Overview of our proposed network architecture. The left side illustrates a U-Net–style point transformer framework used for semantic segmentation and classification. The right side shows the core attention-based feature extraction module integrating our triadic positional encoding.

Illustration of the proposed triadic positional encoding modules. From left to right: Multi-Scale Positional Encoding, Local Geometric Encoding, and Relative Positional Encoding

PointTriPE Modules

Below is the core implementation of our proposed PointTriPE framework, which integrates three complementary encoding strategies for 3D point clouds. The full codebase will be released upon paper acceptance.

  • MSPE (Multi-Scale Positional Encoding) captures global context across hierarchical geometric scales. It applies MLPs and multihead attention over a point cloud pyramid, integrating cross-scale features into a positional prior that enriches long-range dependencies efficiently.
  • LGE (Local Geometric Encoding) enhances sensitivity to fine-grained structures such as edges and curvature. It encodes relative positions to neighboring points using a shared MLP, followed by max pooling, enabling local geometry-aware embeddings.
  • RPE (Relative Positional Encoding) bridges mid-scale spatial relations via a Mixture-of-Experts (MoE) mechanism. It models pairwise offsets with directional codebooks and dynamic gating, enriching attention weights with asymmetric and nonlinear geometric priors.

Each module plays a distinct role in PointTriPE's positional encoding hierarchy—global, local, and relational—working together to enable expressive and efficient 3D representation learning.

Experiments

We evaluate our model on five widely-used point cloud benchmarks spanning three representative tasks.
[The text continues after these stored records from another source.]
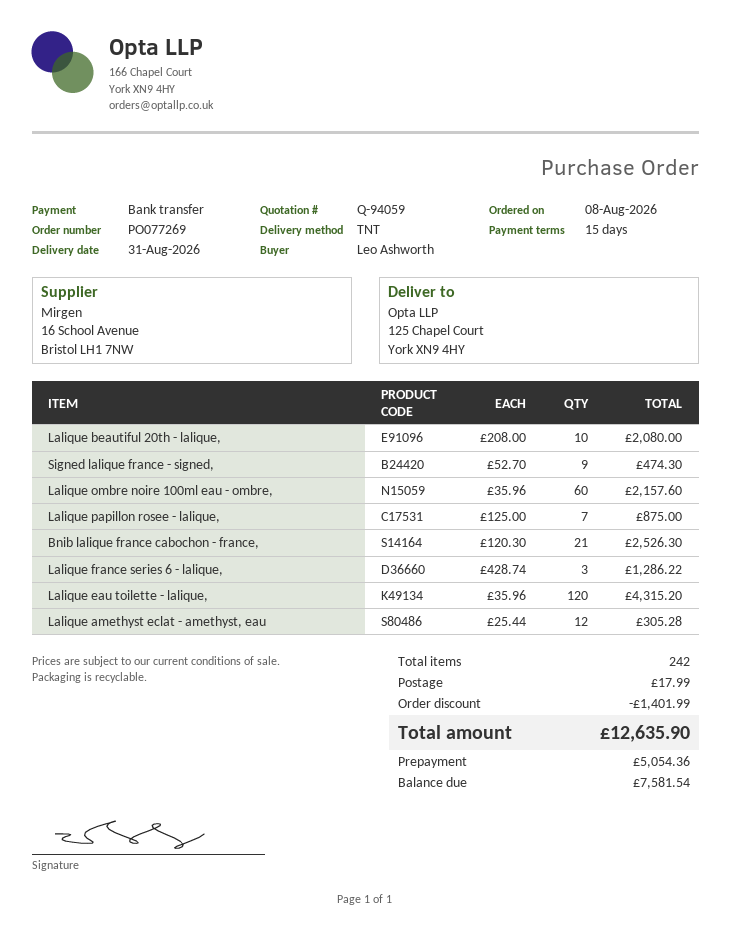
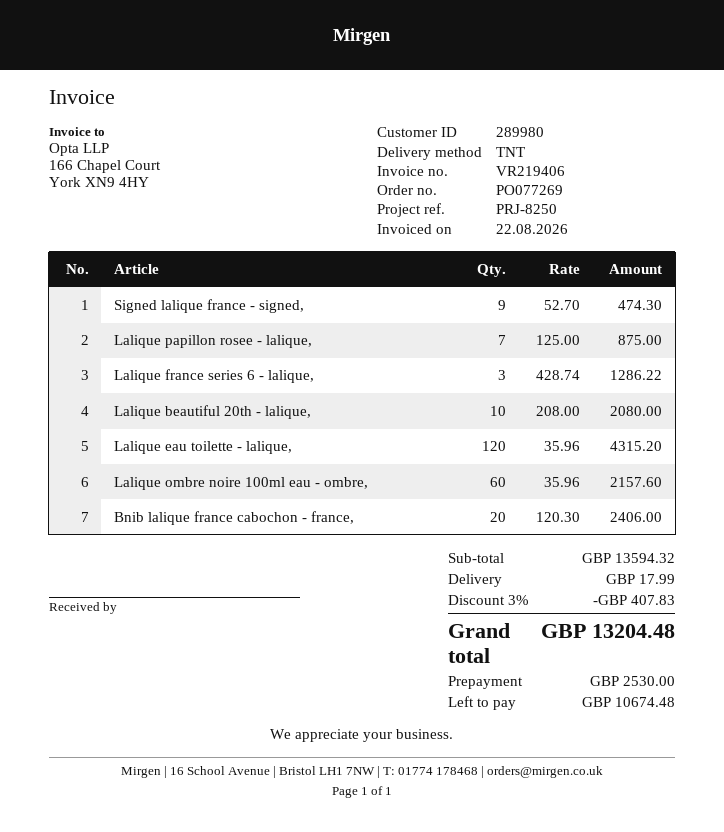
Bnib lalique france cabochon - france,: 21 x 120.30 = 2526.30 -> 20 x 120.30 = 2406.00
Lalique amethyst eclat - amethyst, eau: 12 x 25.44 = 305.28 -> none
discount: 1401.99 -> 407.83
total: 12635.90 -> 13204.48
deposit: 5054.36 -> 2530.00
balance: 7581.54 -> 10674.48

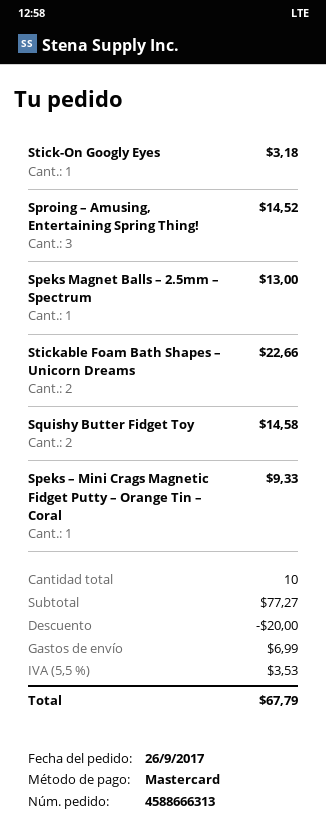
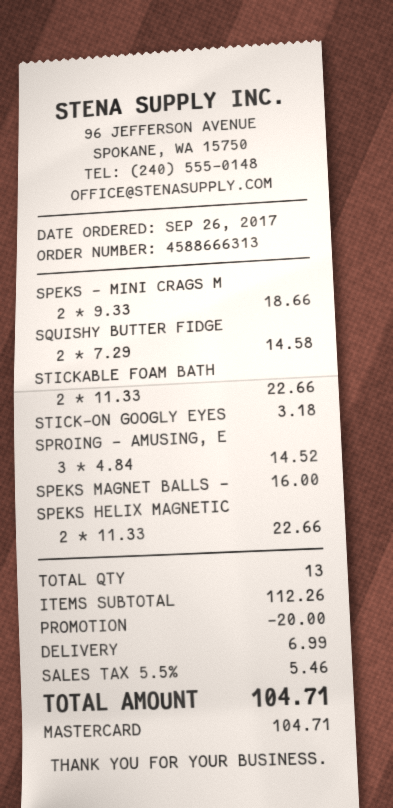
Speks Magnet Balls – 2.5mm – Spectrum: 1 for 13.00 -> 1 for 16.00
Speks – Mini Crags Magnetic Fidget Putty – Orange Tin – Coral: 1 for 9.33 -> 2 for 18.66
SPEKS HELIX MAGNETIC: none -> 2 for 22.66
total quantity: 10 -> 13
subtotal: 77.27 -> 112.26
tax: 5.5% = 3.53 -> 5.5% = 5.46
total: 67.79 -> 104.71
For shape classification, we use ModelNet40 and ScanObjectNN; for part segmentation, ShapeNetPart; and for indoor scene semantic segmentation, S3DIS and ScanNet v2.

Classification results on ModelNet40

OA: overall accuracy. mAcc: mean per-class accuracy.

Method OA (%) mAcc (%)
PointNet 89.2 86.0
PointNet++ 93.0 90.7
DGCNN 92.9 90.2
PCT 93.2 -
PTv1 93.7 90.6
CurveNet 93.8 -
PointMLP 94.1 91.3
GBNet 93.8 91.0
PointNeXt 94.0 91.1
PTv2 94.2 91.6
DualMLP 93.7 -
PointTriPE (ours) 94.0 91.8

Part segmentation results on ShapeNetPart

“Ins. mIoU” denotes instance-average mIoU; “Cls. mIoU” denotes class-average mIoU.
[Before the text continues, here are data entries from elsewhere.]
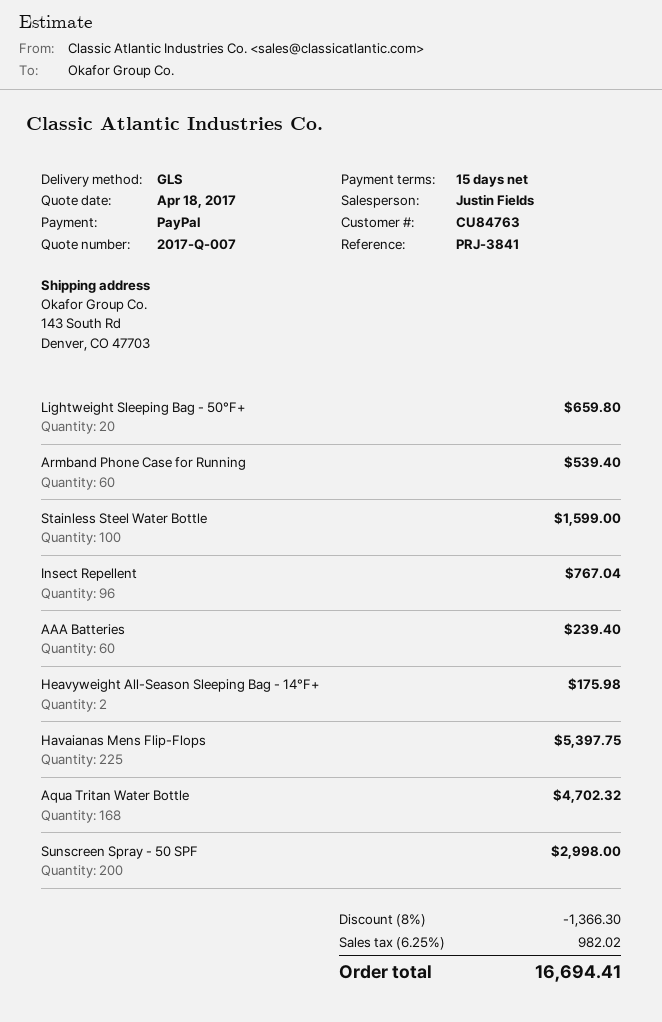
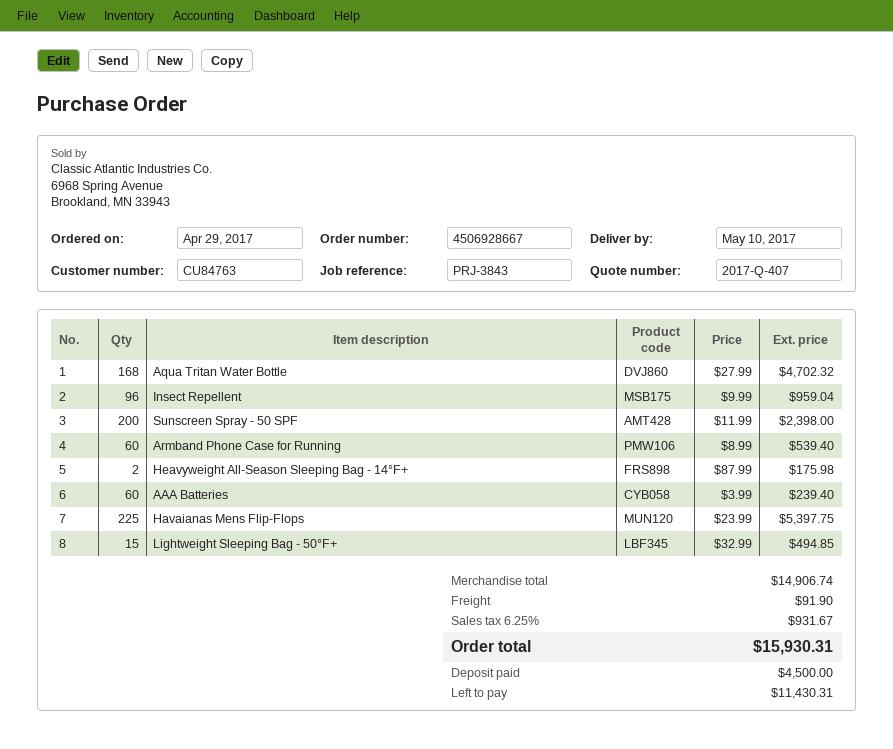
quote number: 2017-Q-007 -> 2017-Q-407
reference: PRJ-3841 -> PRJ-3843
Lightweight Sleeping Bag - 50°F+: 20 for 659.80 -> 15 for 494.85
Stainless Steel Water Bottle: 100 for 1599.00 -> none
Insect Repellent: 96 for 767.04 -> 96 for 959.04
Sunscreen Spray - 50 SPF: 200 for 2998.00 -> 200 for 2398.00
discount: 8% = 1366.30 -> none
shipping: none -> 91.90
tax: 6.25% = 982.02 -> 6.25% = 931.67
total: 16694.41 -> 15930.31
Method Ins. mIoU Cls. mIoU
PointNet 83.7 80.4
PointNet++ 85.1 81.9
DGCNN 85.2 82.3
PTv1 86.6 83.7
AGCN 86.9 85.1
RSCNN 86.2 84.0
CurveNet 86.8 84.2
OTMae3D 86.8 85.1
PointJEPA 83.9 85.8
AdaCrossNet - 85.1
PointTriPE (ours) 87.0 85.1

Part segmentation results (mean IoU %) on ShapeNetPart.
“Ins. mIoU” denotes instance-average mIoU; “Cls. mIoU” denotes class-average mIoU.
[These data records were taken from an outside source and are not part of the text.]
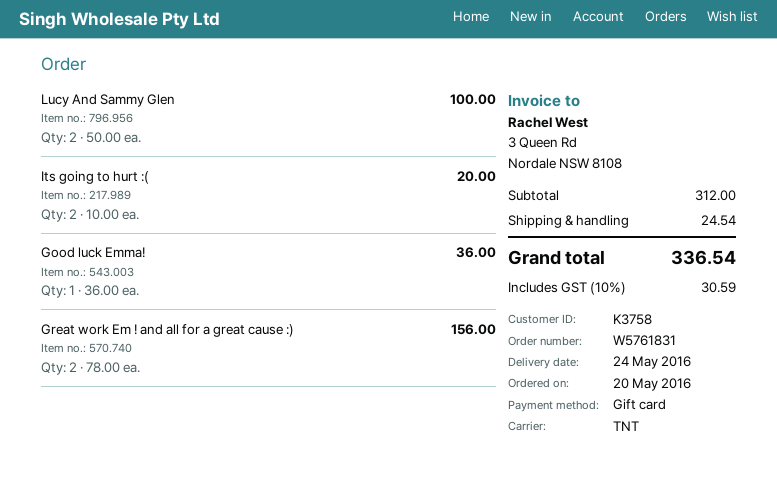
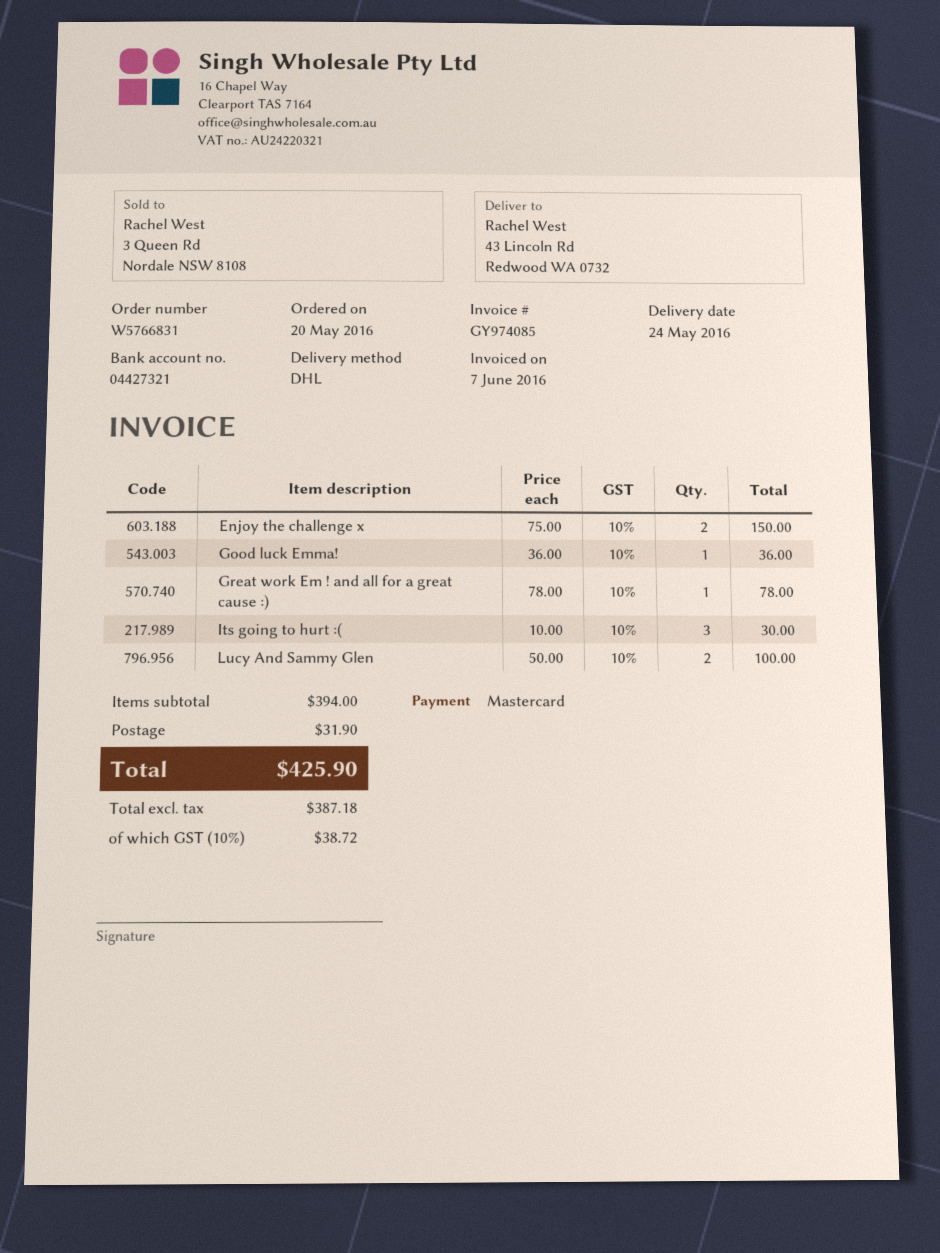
order number: W5761831 -> W5766831
payment method: gift card -> Mastercard
shipping method: TNT -> DHL
Its going to hurt :(: 2 x 10.00 = 20.00 -> 3 x 10.00 = 30.00
Great work Em ! and all for a great cause :): 2 x 78.00 = 156.00 -> 1 x 78.00 = 78.00
Enjoy the challenge x: none -> 2 x 75.00 = 150.00
subtotal: 312.00 -> 394.00
shipping: 24.54 -> 31.90
tax: 10% = 30.59 -> 10% = 38.72
total: 336.54 -> 425.90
Method Ins. mIoU Cls. mIoU
PointNet 83.7 80.4
PointNet++ 85.1 81.9
DGCNN 85.2 82.3
PTv1 86.6 83.7
AGCN 86.9 85.1
RSCNN 86.2 84.0
CurveNet 86.8 84.2
OTMae3D 86.8 85.1
PointJEPA 83.9 85.8
AdaCrossNet - 85.1
PointTriPE (ours) 87.0 85.1

Semantic segmentation results on ScanNet v2.
Mean IoU (%) on validation and test sets.

Method Val mIoU Test mIoU
O-CNN 74.0 72.8
PointNet++ 53.5 33.9
PointConv 61.0 55.6
KpConv 69.2 68.0
Minkowski 72.2 73.4
SFormer 74.3 73.7
BPNet 73.9 74.9
PTv2 75.4 75.2
KPConvX-L 76.2 75.6
PointTriPE (ours) 75.0 74.8

Semantic segmentation results on S3DIS Area 5. Class IoUs of ceiling, floor, wall, and beam are omitted.

Method OA mAcc mIoU column window door table chair sofa book. board clutter
PTv1 90.8 76.5 70.4 38.0 63.4 74.3 89.1 82.4 74.3 80.2 76.0 59.3
FPT - 77.6 71.0 53.8 71.2 77.3 81.3 89.4 60.1 72.8 80.4 58.9
PointNeXt 91.0 77.2 71.1 37.7 59.3 74.0 83.1 91.6 77.4 77.2 78.8 60.6
PointMixer - 77.4 71.4 43.8 62.1 78.5 90.6 82.2 73.9 79.8 78.5 59.4
StratifiedFormer 91.5 78.1 72.0 46.1 60.0 76.8 92.6 84.5 77.8 75.2 78.1 64.0
DU-Net - - 72.2 40.0 60.7 82.7 90.8 83.1 78.5 83.5 75.9 64.1
PTv2 91.6 78.0 72.0 34.4 64.7 77.9 93.1 84.4 77.3 86.3 84.5 62.2
PointTriPE (ours) 91.3 78.2 71.6 49.2 59.4 74.1 82.5 92.8 85.0 80.1 73.3 64.1

Normalized attention variation on an airplane sample from ModelNet40. Each subfigure corresponds to one of the 9 selected query points (stars), projected onto the XY plane. Neighboring points are shown as circles, where the size reflects their distance to the query, and color denotes the attention change induced by the positional encoding.